"Dr. Devanarayan is the Global Head of Exploratory Statistics at AbbVie Inc. (formerly pharmaceutical division of Abbott), where his current areas of focus include biomarker & exploratory research activities from pre-clinical to late-phase and post-marketing clinical trials, patient subgroup selection using biomarkers and clinical data-mining, highthroughput-screening, genomics, proteomics, imaging, in-vivo pharmacology, and also the various assays used in GLP studies and clinical trials. He received his Ph.D. in Statistics from North Carolina State University, and has 18 years of combined pharmaceutical research experience from Eli Lilly, Merck, and AbbVie.

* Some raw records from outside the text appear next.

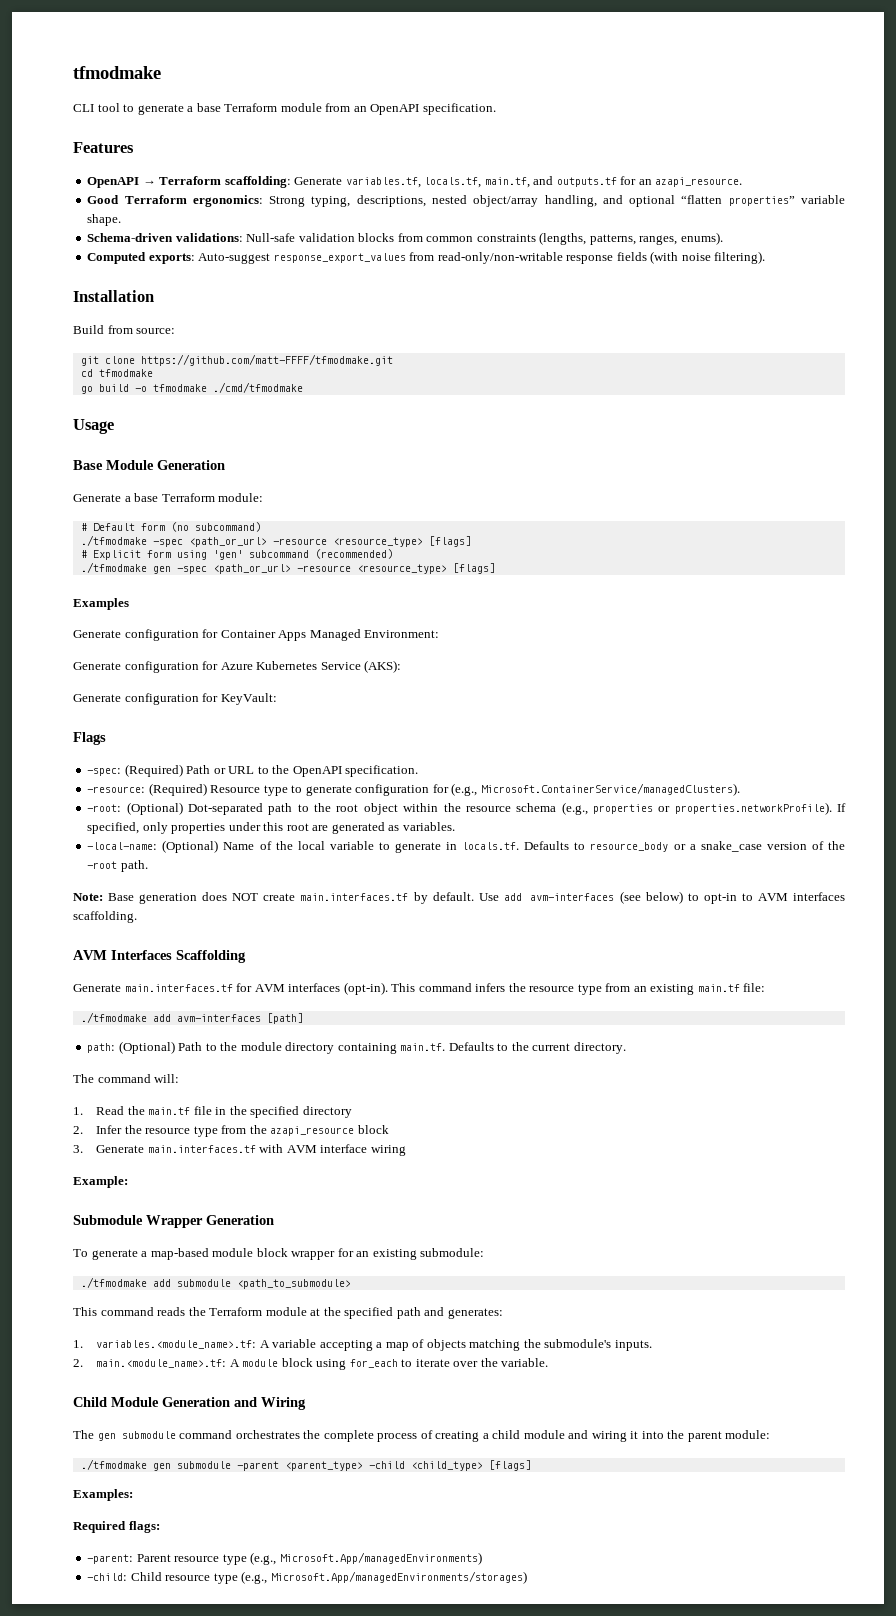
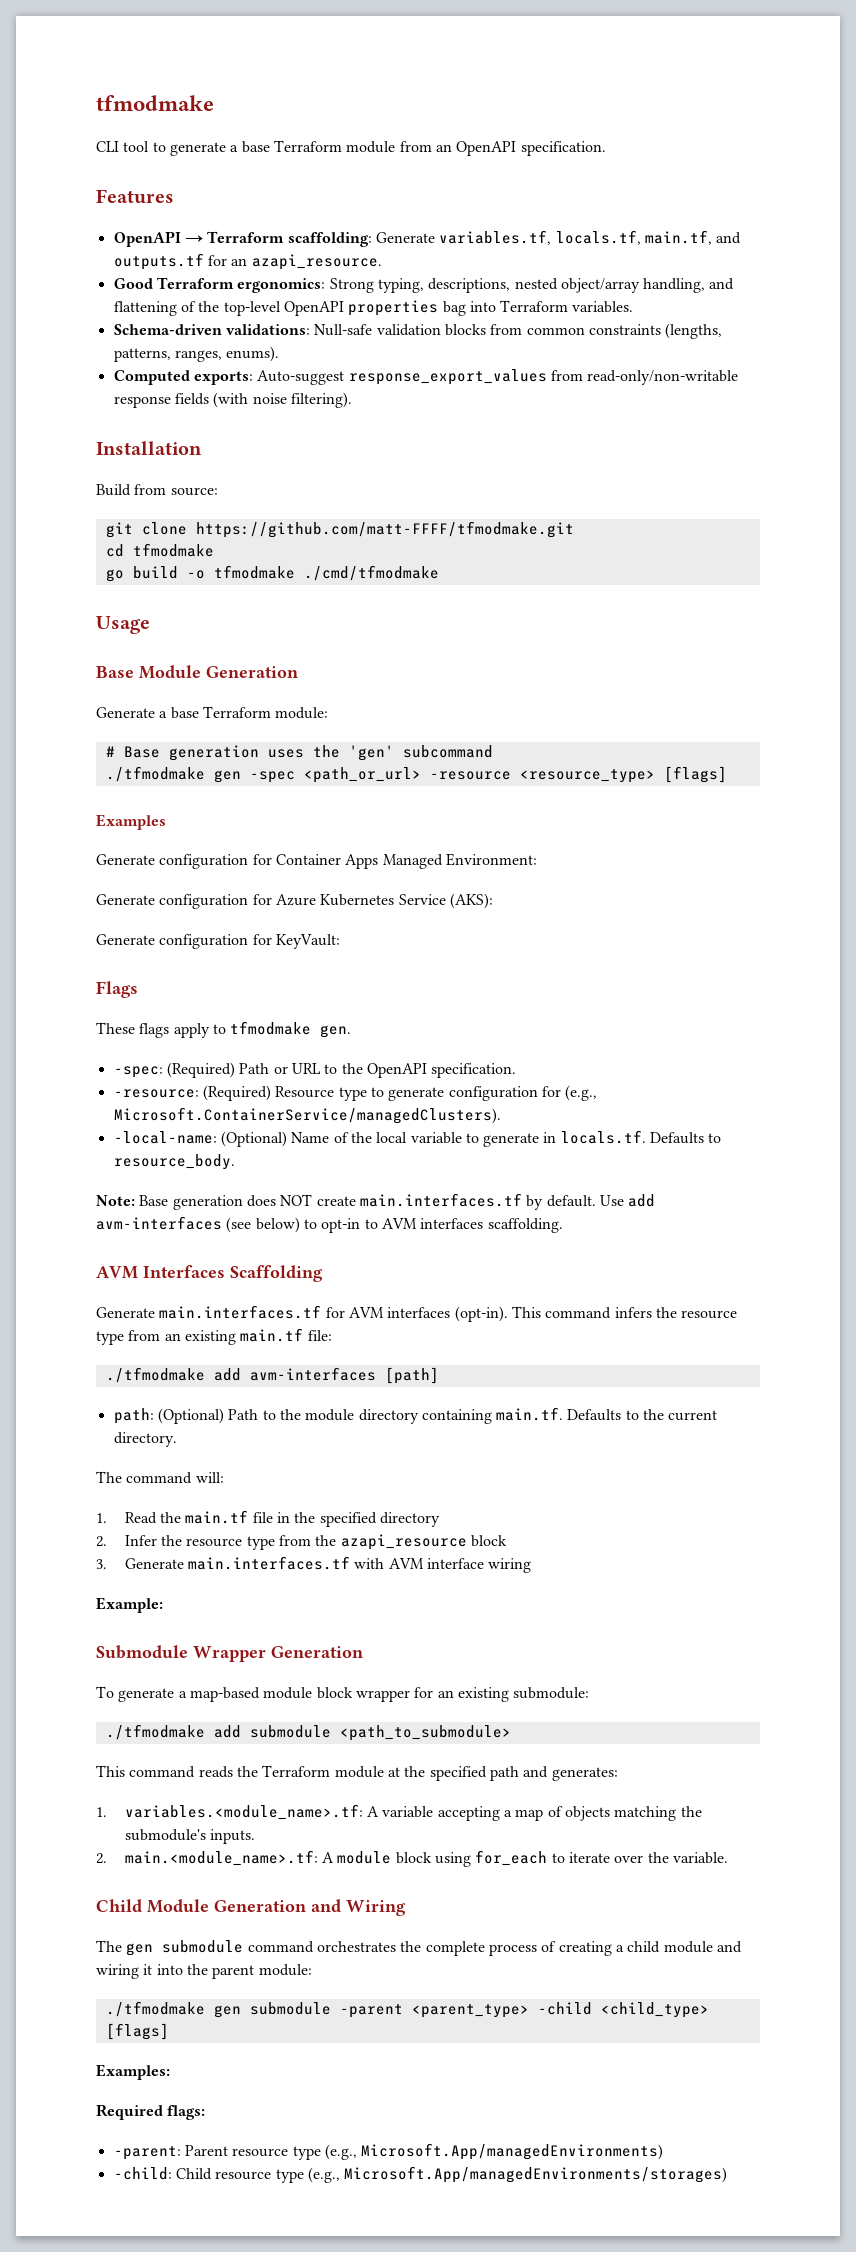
- Good Terraform ergonomics: Strong typing, descriptions, nested object/array handling, and optional “flatten properties” variable shape.
+ Good Terraform ergonomics: Strong typing, descriptions, nested object/array handling, and flattening of the top-level OpenAPI properties bag into Terraform variables.
- # Default form (no subcommand)
- ./tfmodmake -spec <path_or_url> -resource <resource_type> [flags]
- # Explicit form using 'gen' subcommand (recommended)
+ # Base generation uses the 'gen' subcommand
+ These flags apply to tfmodmake gen.
- -root: (Optional) Dot-separated path to the root object within the resource schema (e.g., properties or properties.networkProfile). If specified, only properties under this root are generated as variables.
- -local-name: (Optional) Name of the local variable to generate in locals.tf. Defaults to resource_body or a snake_case version of the -root path.
+ -local-name: (Optional) Name of the local variable to generate in locals.tf. Defaults to resource_body.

He has filed about 10 patent applications on novel biomarker findings, given ¿ 75 invited presentations and tutorials at scientific meetings, and co-authored papers with the regulatory, academic and industry scientists on topics related to genomics, predictive modeling, clinical biomarker qualification, high throughput screening, and assays related to immunogenicity, PK and biomarker measurements. He is currently also serving in the United States Pharmacopeia (USP) Expert Panel on Immunogenicity, and is an adjunct faculty in the Division of Statistics at Northern Illinois University."

Resumo

"The importance of biomarkers in drug development has grown rapidly over the last decade. Typical uses include the establishment of proof-of-concept in early phase studies, identification of treatment responders and non-responders for personalized medicine,
prediction of safety events, etc. For these predictive applications, a single marker or a mathematical combination of multiple markers (biomarker signatures) is identified from a small targeted panel of biomarker candidates or from high-dimensional array platforms such as genomics and proteomics. Various multivariate modeling methods (e.g., logistic regression, random forests) with regularization penalties for variable selection are typically employed. For certain applications such as companion diagnostics and personalized medicine, defining a multivariate biomarker signature in terms of thresholds or cut points may be preferable. The predictive utility of these biomarker signatures should be rigorously assessed via fully embedded cross-validation methods, and further tested in independent cohorts. Other important considerations include the use of biological information from pathway analysis, batch effects, sample handling, analytical and biological variability, etc. In this seminar, an overview of the biomarker signature development process, with special emphasis on some important statistical and practical considerations, will be presented."